Giappone: Moody’s taglia l’outlook, da “stabile” a “negativo”

Pubblicato il 22 Febbraio 2011 7:24 | Ultimo aggiornamento: 22 Febbraio 2011 9:23

TOKYO – Moody’s taglia l’outlook sul debito sovrano del Giappone, portandolo da “stabile” a “negativo”, in assenza di azioni efficaci di riordino dei conti pubblici. Il rating, spiega l’agenzia americana di valutazione, è però confermato ad Aa2.

”La decisione – si legge nella nota – è legata alla crescente preoccupazione che le politiche economiche e fiscali sono incapaci di raggiungere l’obiettivo di riduzione del disavanzo fissato dal governo o di contenimento dell’aumento del debito, già molto superiore a quello di altri paesi sviluppati”.

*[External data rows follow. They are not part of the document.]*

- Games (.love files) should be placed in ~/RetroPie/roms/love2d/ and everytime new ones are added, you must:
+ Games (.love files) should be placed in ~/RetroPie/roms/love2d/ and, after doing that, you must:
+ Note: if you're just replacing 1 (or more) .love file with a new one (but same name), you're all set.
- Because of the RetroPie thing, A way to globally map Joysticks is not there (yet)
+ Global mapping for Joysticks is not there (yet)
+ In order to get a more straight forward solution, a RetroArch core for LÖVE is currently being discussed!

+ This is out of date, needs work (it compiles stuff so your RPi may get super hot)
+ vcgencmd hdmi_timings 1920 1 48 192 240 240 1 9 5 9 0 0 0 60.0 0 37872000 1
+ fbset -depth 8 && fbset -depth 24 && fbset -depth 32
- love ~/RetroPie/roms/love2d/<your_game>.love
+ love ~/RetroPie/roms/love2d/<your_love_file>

Il giudizio di Moody’ è da considerare come un avvertimento perché, in mancanza di segnali concreti, il rating sul debito sovrano, ora confermato ad Aa2 (terzo migliore possibile sulla scala di 19 livelli), potrebbe essere tagliato nel breve o medio termine in mancanza di segnali di reale inversione di tendenza.

Senza interventi strutturali, il rapporto debito/Pil, ora al 200%, potrebbe schizzare al 277% nel 2016, sulla base delle proiezioni fatte dall’Fmi, al punto più alto mai registrato da una nazione sviluppata, neanche in tempi di guerra.

Appena il 27 gennaio, Standard & Poor’s ha tagliato, per la prima volta da aprile 2002, il rating sovrano del Sol Levante da AA ad AA- sulla previsione che il deficit fiscale debba restare a livelli elevati per diversi anni a fronte di una flessibilità finanziaria in declino.